ASSIGNED TASK
Word for word, copy the line that contains "none -> <div>OŽALOŠĆENI:</div>" and each line after it in the data below. Pictures stay out of the copy.

*** Opening of RECORD EXTRACTS ***

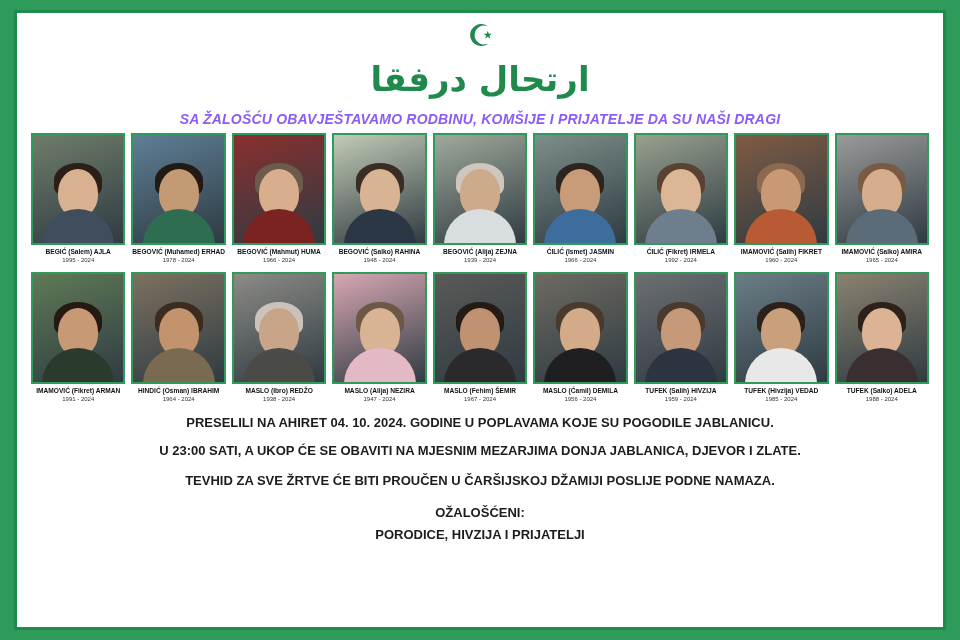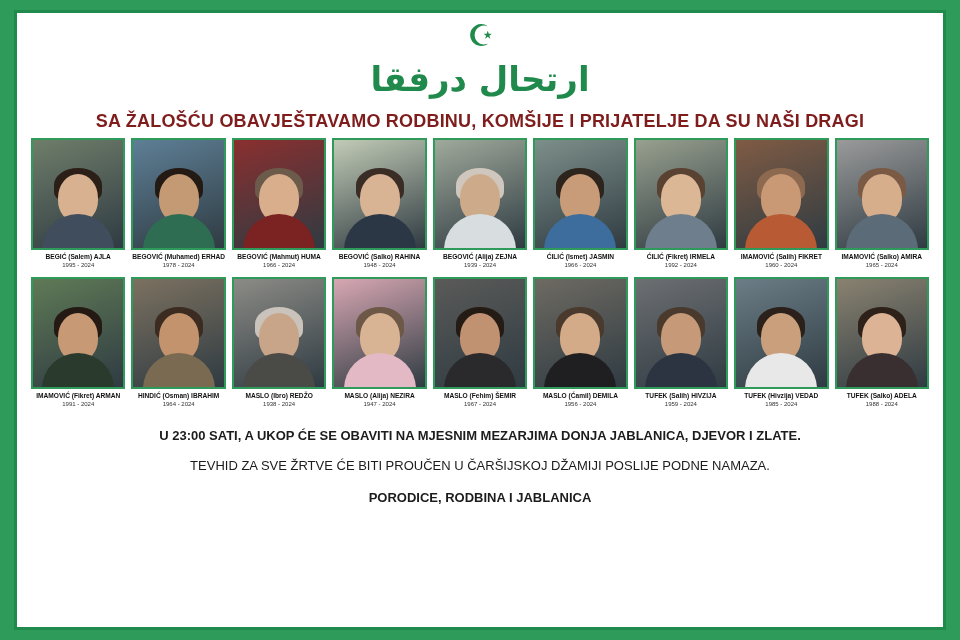"SA ŽALOŠĆU OBAVJEŠTAVAMO RODBINU," .headline { color: #7f1d1d -> #8b5cf6; font-size: 18px -> 14px; font-style: none -> italic }
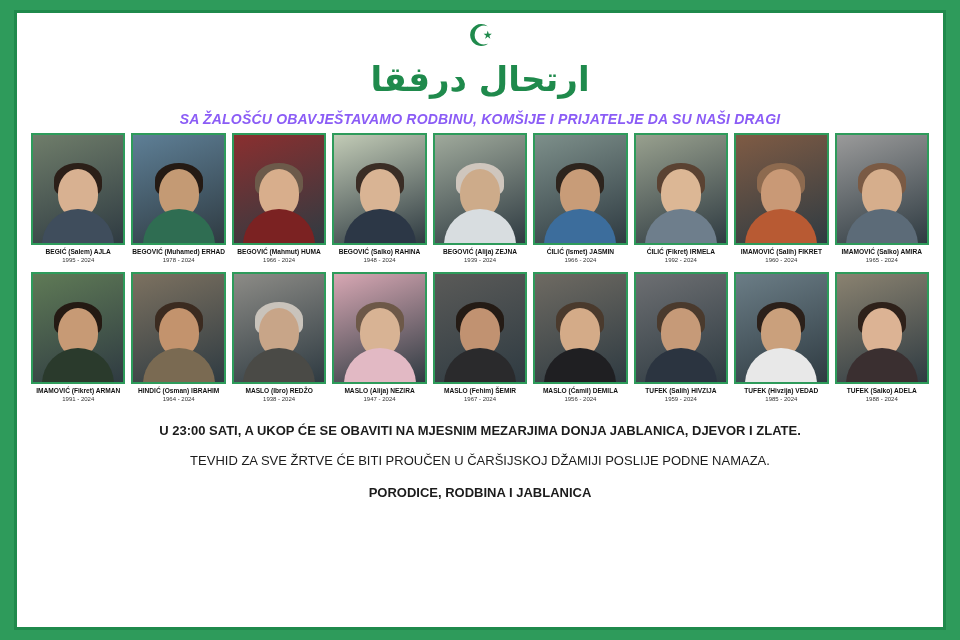"PRESELILI NA AHIRET 04. 10." div.line-main { html: none -> <div>PRESELILI NA AHIRET 04. 10. 2024. GODINE U POPLAVAMA KOJE SU POGODILE JABLANICU.</div> }
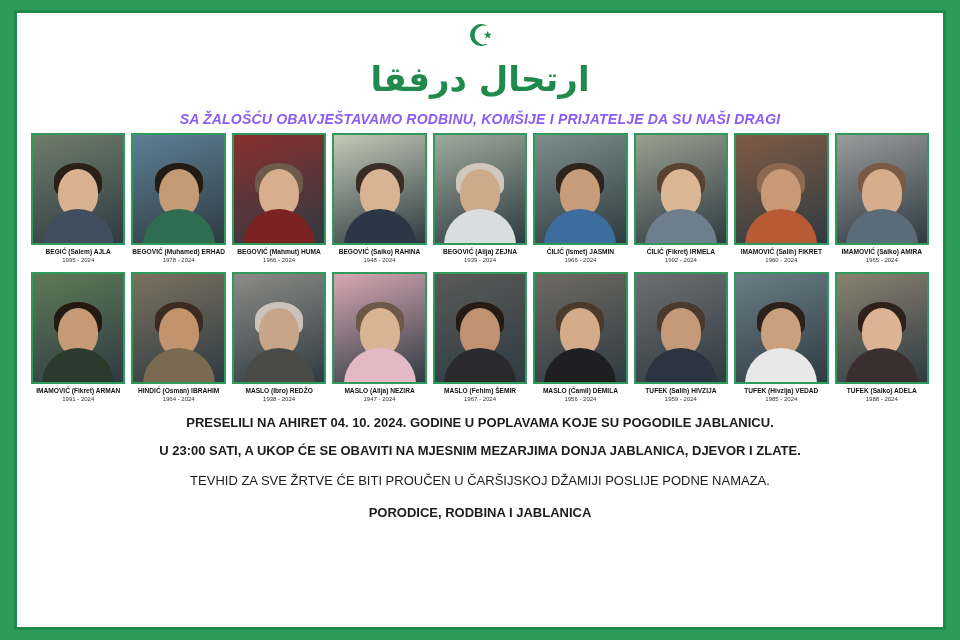"TEVHID ZA SVE ŽRTVE ĆE" .para2 { font-weight: normal -> bold }
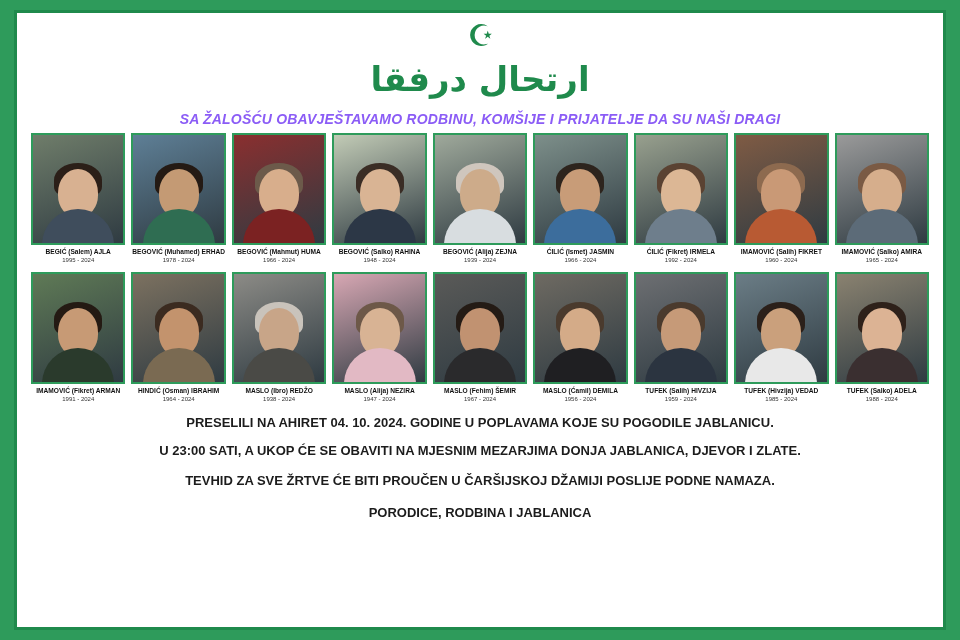"OŽALOŠĆENI:" div { html: none -> <div>OŽALOŠĆENI:</div> }
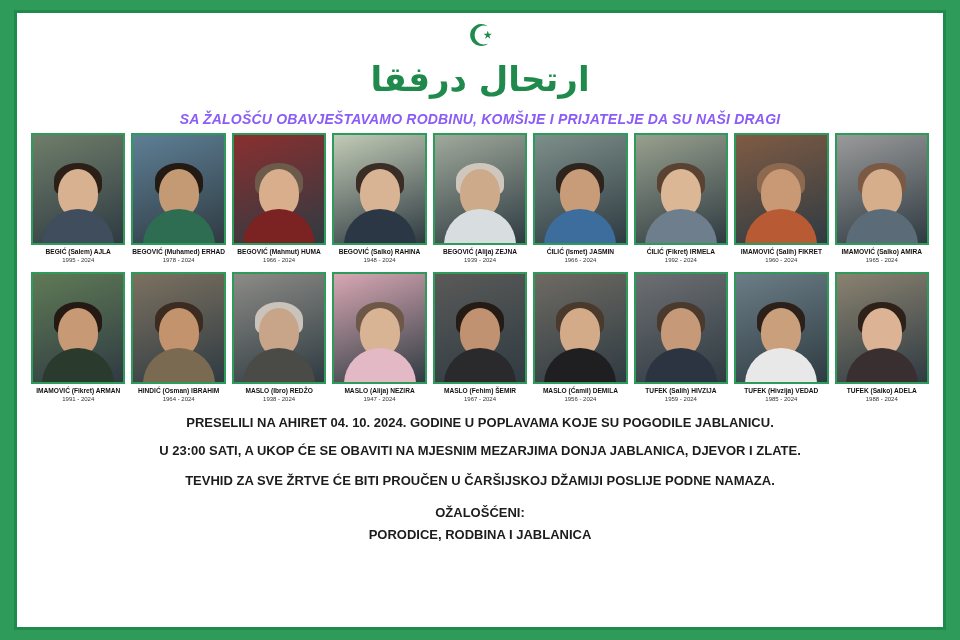"PORODICE, RODBINA I JABLANICA" div.sig { text: RODBINA I JABLANICA -> HIVZIJA I PRIJATELJI }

*** Close of RECORD EXTRACTS ***

SOLUTION FOR THIS PROBLEM
"OŽALOŠĆENI:" div { html: none -> <div>OŽALOŠĆENI:</div> }
"PORODICE, RODBINA I JABLANICA" div.sig { text: RODBINA I JABLANICA -> HIVZIJA I PRIJATELJI }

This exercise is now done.